Many of us have been ingrained since birth with the idea that being your own boss and determining your own destiny is a fundamental part of achieving the American Dream. After all, taking risks and being entrepreneurial can yield great rewards.

Of course, building a business is easier said than done. Furthermore, even the most prosperous ventures have some disadvantages. Chief among them is that most small business owners have a lion's share of their personal net worth tied up in the value of the companies they have built -- possibly creating  considerable risk in both the short (business failure) and long term (liquidation).

Indeed, while the U.S. economy has improved in recent years, the number of willing and able buyers of small to midsize businesses has cratered dramatically since the halcyon days nearly a decade ago, just before the financial crisis. As a result, a number of otherwise successful entrepreneurs looking to sell their businesses have been put in a precarious spot.


A capable and conscientious advisor, however, can support small business clients by helping eligible entrepreneurs establish an Employee Stock Ownership Plan, often referred to as an ESOP -- essentially a trust fund set up by the owner, who then distributes new shares of company stock to their own employees. 

Prime candidates for ESOPs have company payrolls of $800,000 or more, a five-year history of profit, a market value of at least $3 million, and must be filed with the IRS as either sub chapter S or C corporations. And as with any venture, it’s important for advisors to perform the proper due diligence, consulting with a plan advisor to ensure the most advantaged program possible for the widest possible net of employees -- not to mention to the small business owner.
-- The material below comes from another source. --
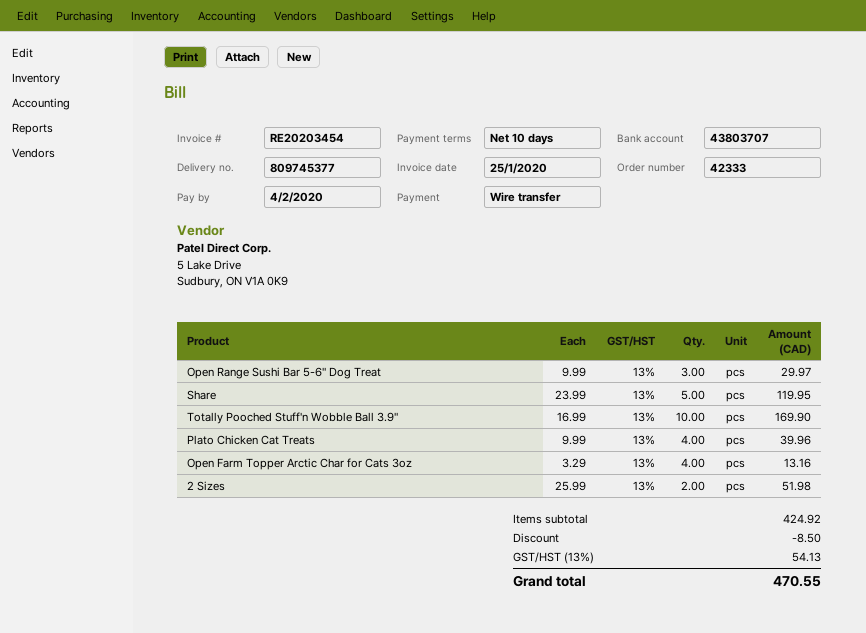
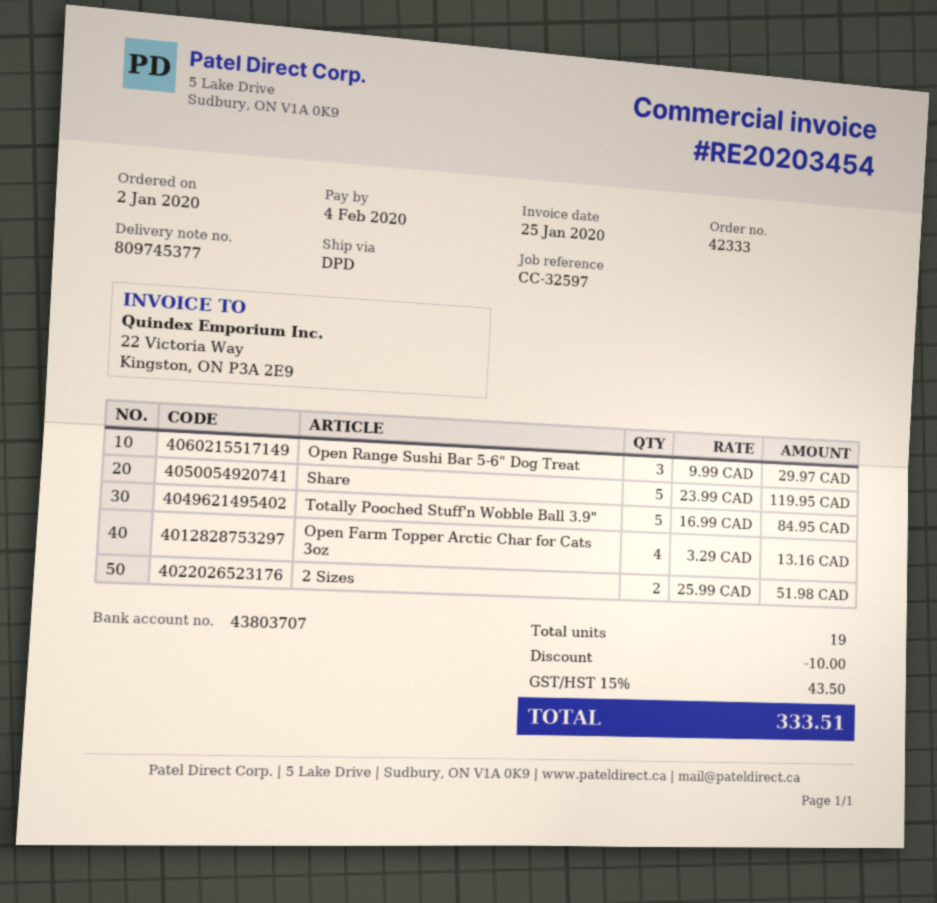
Totally Pooched Stuff'n Wobble Ball 3.9": 10 x 16.99 = 169.90 -> 5 x 16.99 = 84.95
Plato Chicken Cat Treats: 4 x 9.99 = 39.96 -> none
discount: 8.50 -> 10.00
tax: 13% = 54.13 -> 15% = 43.50
total: 470.55 -> 333.51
Over the years, ESOPs have proven especially adept at generating income and monetizing value for the business owner in the short term, while also helping to nurture truly institutional, resilient enterprises that are built to last the test of time. Beyond the surface advantages, though, additional benefits of ESOPs encompass the following:  

  • Advantageous tax implications: There are numerous tax benefits for both the owner and the employees. Sellers, for instance, can roll sale proceeds into an IRA or a host of qualified publicly traded securities, perhaps providing a vehicle to avoid significant tax liability. Companies, for their part, are able to deduct contributions to the ESOP trust fund from their corporate income taxes. Therefore, if 70% of the firm's workforce participates, they could wipe out 70% of the corporate income tax bill, enhancing cash flow for business investment considerably. 
  • More stable, efficient workplace: Employees that have a financial stake in a business are more loyal and work harder to achieve firm-wide success, which creates a culture based on collaboration and teamwork. 
  • Confidence for departing owners: Historically, a well-conceived ESOP has been shown to significantly increase the chances that the business will have a buyer -- and perhaps most importantly in light of the current environment, one that will pay market value (determined by a third-party appraiser). Owners can train, develop and prepare their successors, while still generating income and preserving the internal culture of the firm.


By the same token, there are a few pitfalls associated with setting up an ESOP that advisors should keep in mind:

  • Share dilution and volatility: When new shares are issued within a company plan, the existing shares immediately lose value, since the total value of the ESOP remains unchanged -- although for profitable businesses with a history of growth, the devaluation is sometimes offset by future gains. Also, because the value of the shares is based entirely on the fortunes of the company, they are extremely volatile investments. A well-diversified IRA, 401(k) or other employer-sponsored retirement plan can serve a suitable counterbalance.
  • High administration fees: ESOP set-up costs are $50,000 or more, depending on the size of the business, with yearly maintenance fees exceeding $10,000.
  • Not all small businesses are eligible: As mentioned above, only sub chapter C and S corporations are eligible. Professional corporations, partnerships, LLCs and sole proprietorships are not.

While ESOPs should not be considered a panacea for all small business owners, used effectively in the right circumstances they can be an effective vehicle in driving productivity and growth.
Meanwhile, it is becoming apparent that advisors looking to be all things to all people will likely have trouble adapting to the emerging trends within the financial service space.  Advisors, therefore, that can add a specialized set of services to their clients -- such as becoming ESOP experts -- will offer tremendous value relative to their competition.